To garner support, the nonprofit meets Raleighites in all kinds of places. In July, 85 gathered at HQ Raleigh, a coworking space by day, for a thoughtful six-course dinner presented by The Blind Pig. The Asheville-based nonprofit teams with regional chefs to put together thematic suppers that raise money for a local cause. The July dinner was inspired by Hemingway’s The Old Man and the Sea; each course was inspired by a line in the novel and featured sustainable North Carolina seafood. Blind Pig husband-and-wife team Mike and Darlene Moore had already developed the dinner’s theme when Sabornie reached out about partnering. The timing was kismet: What better beneficiary for a sustainable seafood meal, they decided, than an organization called Project CATCH?
As guests seated themselves and poured the drinks they’d brought with them, Project CATCH board members, including Farmer and Sabornie, mingled with purpose. “It’s all about connections tonight,” Sabornie said. “If we meet just one new person willing to help, then this evening was worth it.”

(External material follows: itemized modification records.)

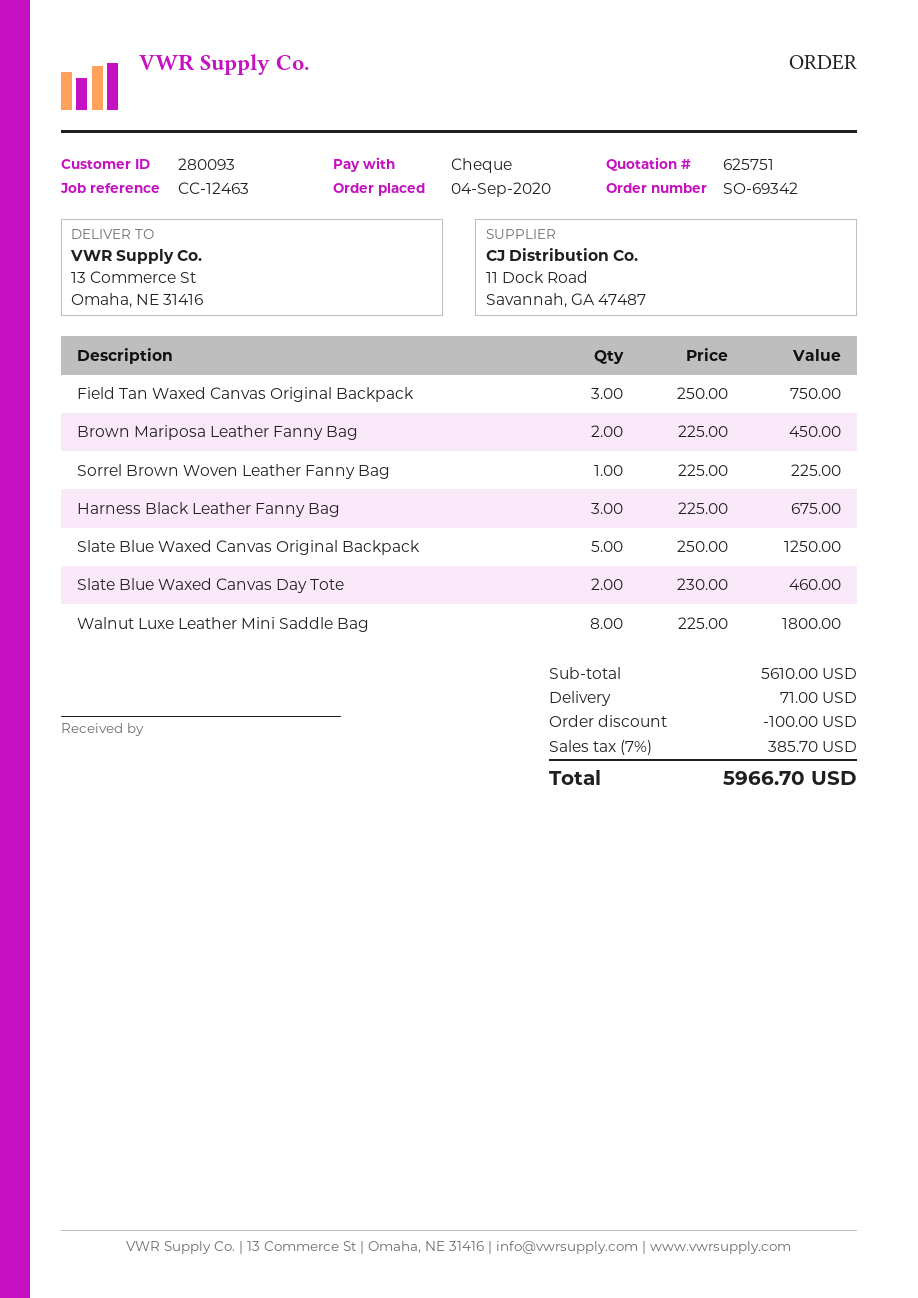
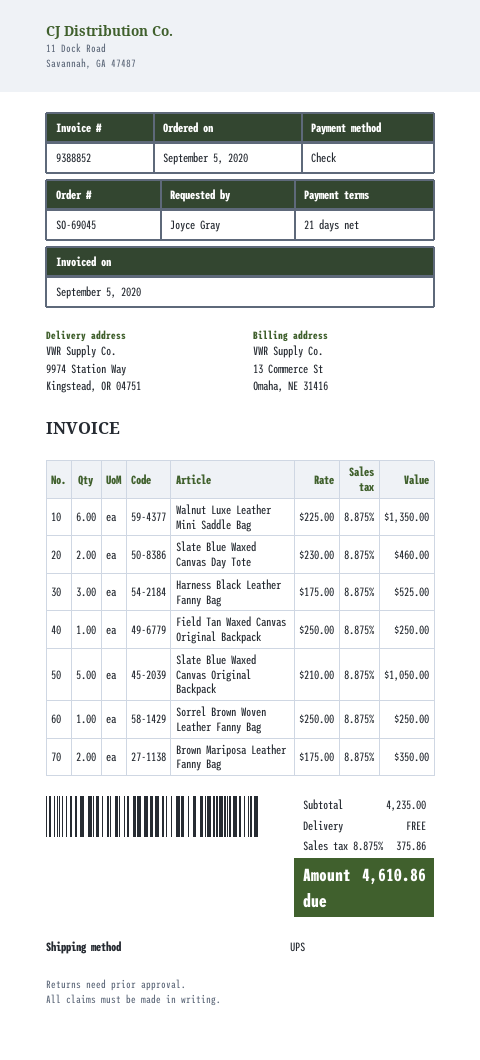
order number: SO-69342 -> SO-69045
order date: 2020-09-04 -> 2020-09-05
ship to: 13 Commerce St, Omaha, NE 31416 -> 9974 Station Way, Kingstead, OR 04751
Field Tan Waxed Canvas Original Backpack: 3 x 250.00 = 750.00 -> 1 x 250.00 = 250.00
Brown Mariposa Leather Fanny Bag: 2 x 225.00 = 450.00 -> 2 x 175.00 = 350.00
Sorrel Brown Woven Leather Fanny Bag: 1 x 225.00 = 225.00 -> 1 x 250.00 = 250.00
Harness Black Leather Fanny Bag: 3 x 225.00 = 675.00 -> 3 x 175.00 = 525.00
Slate Blue Waxed Canvas Original Backpack: 5 x 250.00 = 1250.00 -> 5 x 210.00 = 1050.00
Walnut Luxe Leather Mini Saddle Bag: 8 x 225.00 = 1800.00 -> 6 x 225.00 = 1350.00
subtotal: 5610.00 -> 4235.00
discount: 100.00 -> none
shipping: 71.00 -> 0.00
tax: 7% = 385.70 -> 8.875% = 375.86
total: 5966.70 -> 4610.86

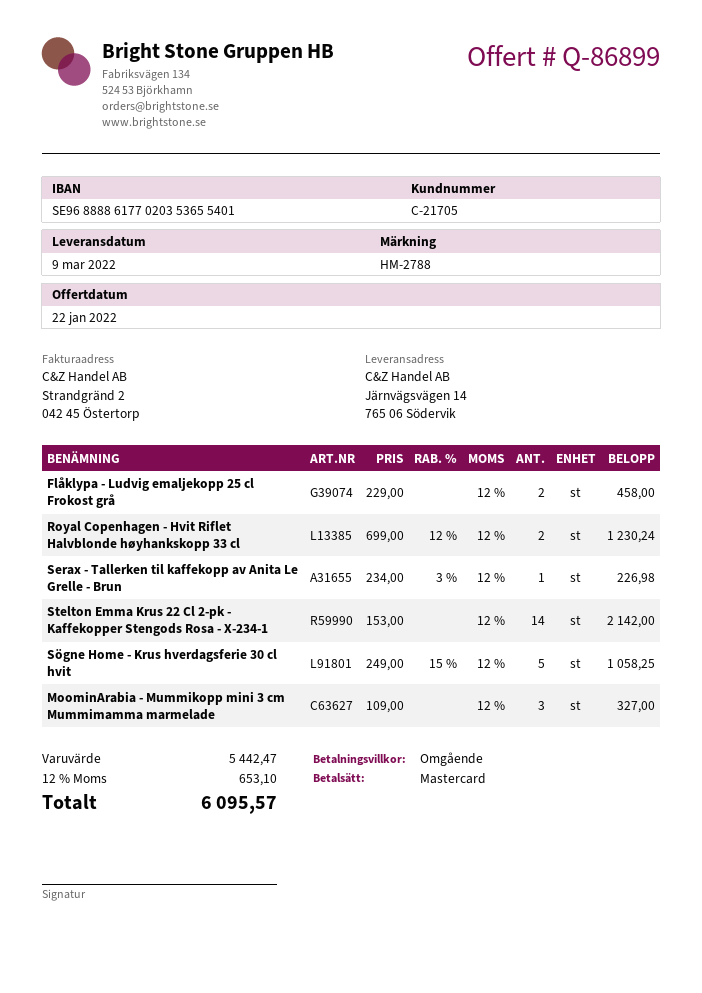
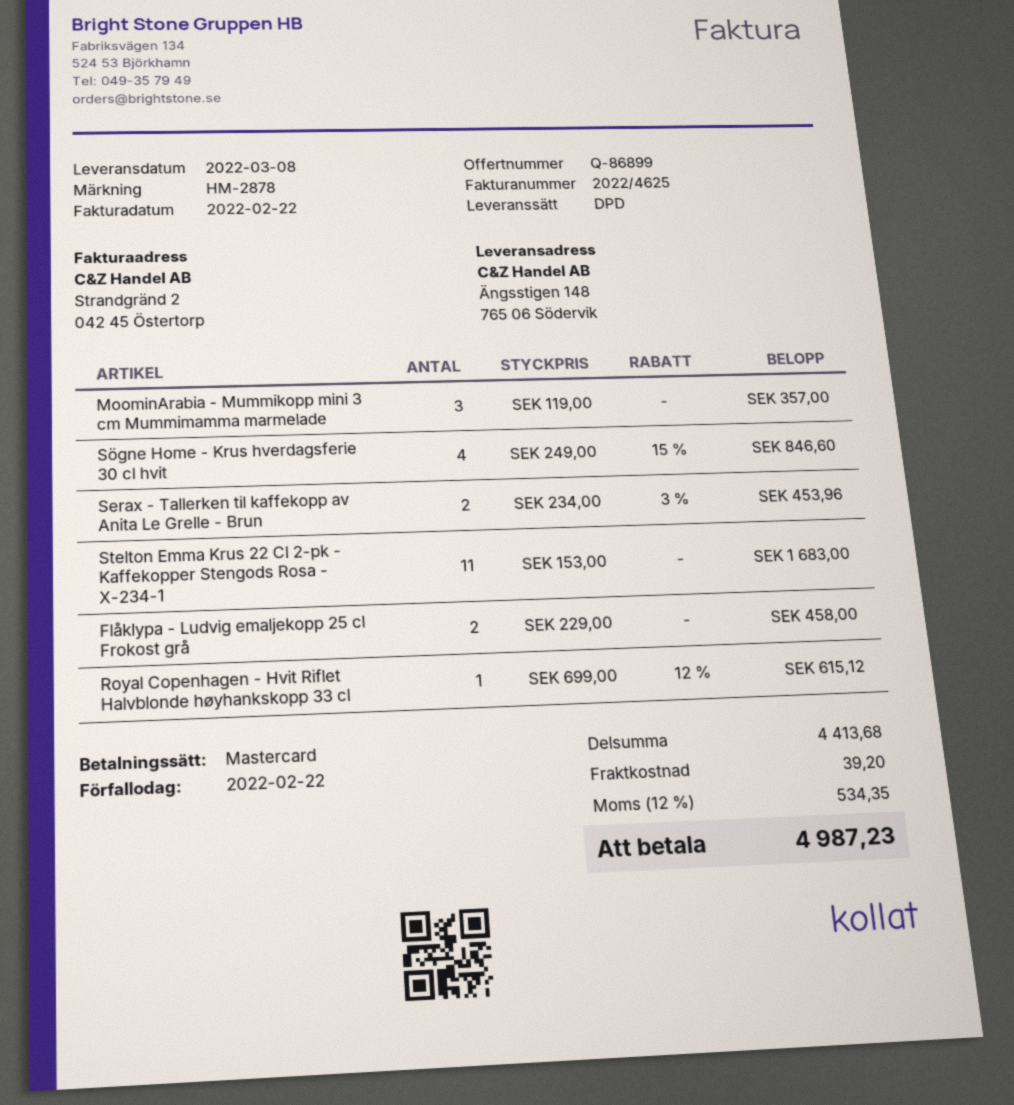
delivery date: 2022-03-09 -> 2022-03-08
reference: HM-2788 -> HM-2878
ship to: Järnvägsvägen 14, 765 06 Södervik -> Ängsstigen 148, 765 06 Södervik
Royal Copenhagen - Hvit Riflet Halvblonde høyhankskopp 33 cl: 2 x 699.00 - 12% = 1230.24 -> 1 x 699.00 - 12% = 615.12
Serax - Tallerken til kaffekopp av Anita Le Grelle - Brun: 1 x 234.00 - 3% = 226.98 -> 2 x 234.00 - 3% = 453.96
Stelton Emma Krus 22 Cl 2-pk - Kaffekopper Stengods Rosa - X-234-1: 14 x 153.00 = 2142.00 -> 11 x 153.00 = 1683.00
Sögne Home - Krus hverdagsferie 30 cl hvit: 5 x 249.00 - 15% = 1058.25 -> 4 x 249.00 - 15% = 846.60
MoominArabia - Mummikopp mini 3 cm Mummimamma marmelade: 3 x 109.00 = 327.00 -> 3 x 119.00 = 357.00
subtotal: 5442.47 -> 4413.68
shipping: none -> 39.20
tax: 12% = 653.10 -> 12% = 534.35
total: 6095.57 -> 4987.23

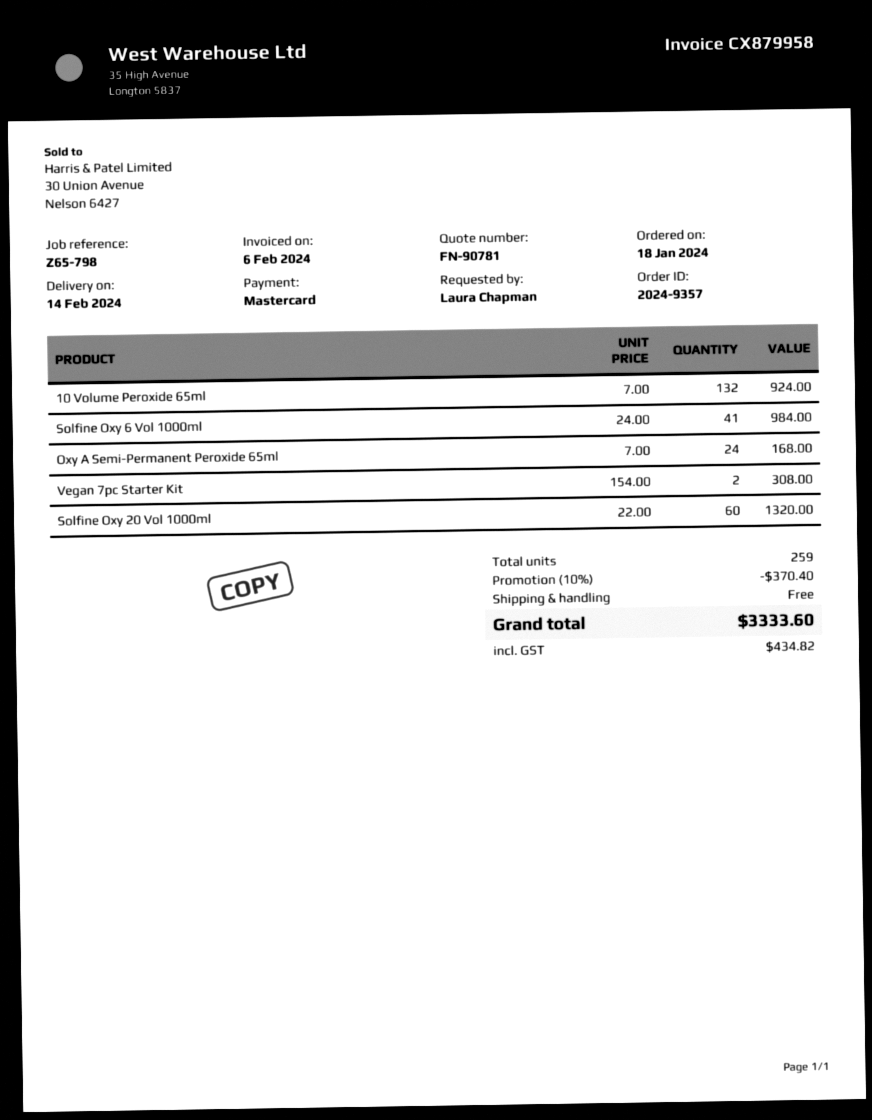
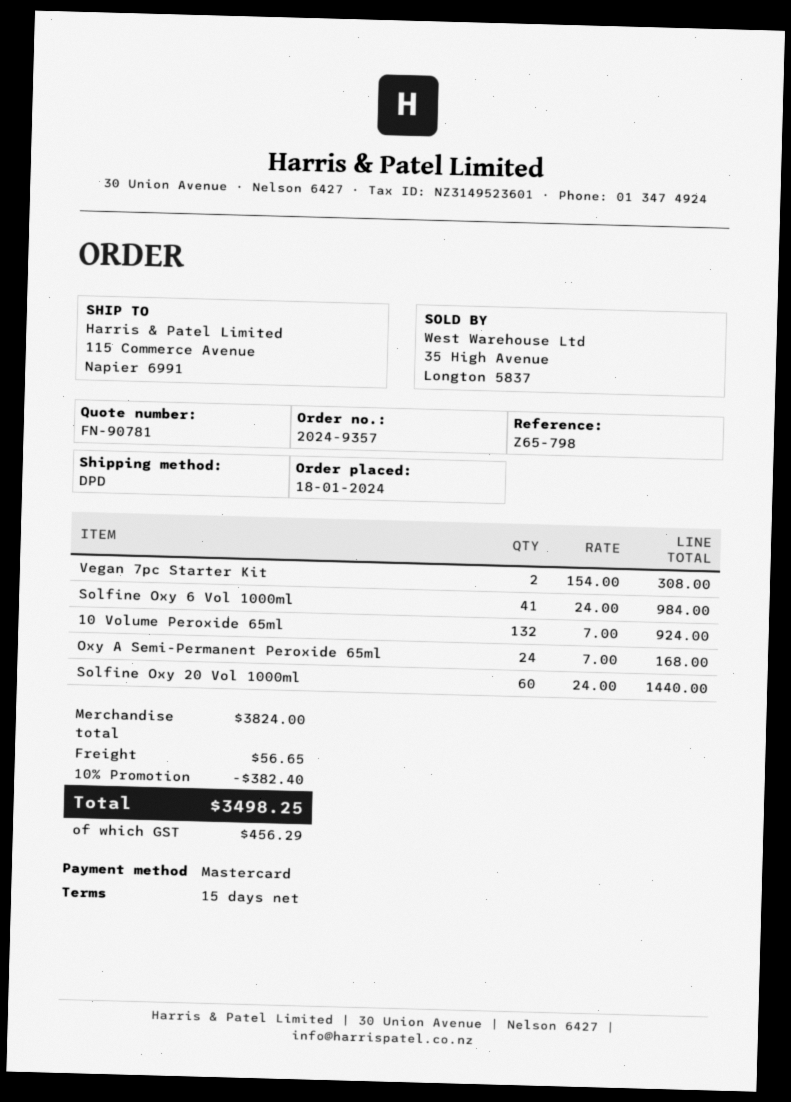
Solfine Oxy 20 Vol 1000ml: 60 x 22.00 = 1320.00 -> 60 x 24.00 = 1440.00
discount: 10% = 370.40 -> 10% = 382.40
shipping: 0.00 -> 56.65
tax: 434.82 -> 456.29
total: 3333.60 -> 3498.25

Eight years since inception, Project CATCH is determined to keep spreading the word and expanding its work. “There are 5,000 homeless children in Wake County. That’s one per classroom,” Sabornie says. She says the more work coordinator Jennifer Tisdale and outreach case manager Taylor Ward do, the more need they discover. “We need another full-time child case manager. We need to raise $100,000 by the end of September.”
Events like The Blind Pig supper club are an important start. Next up: Farmer’s art exhibition, slated for next year. She hopes the show will continue to expand preconceptions of how it looks to spread awareness.
Project CATCH’s work is endless, but the team is tireless. “We know we can raise awareness,” Farmer says. “How often are your heartstrings pulled, and then you get busy and life goes on and all of the sudden it’s days or weeks later? We want to do more. We want to continue to provide ways for people to act and to support.”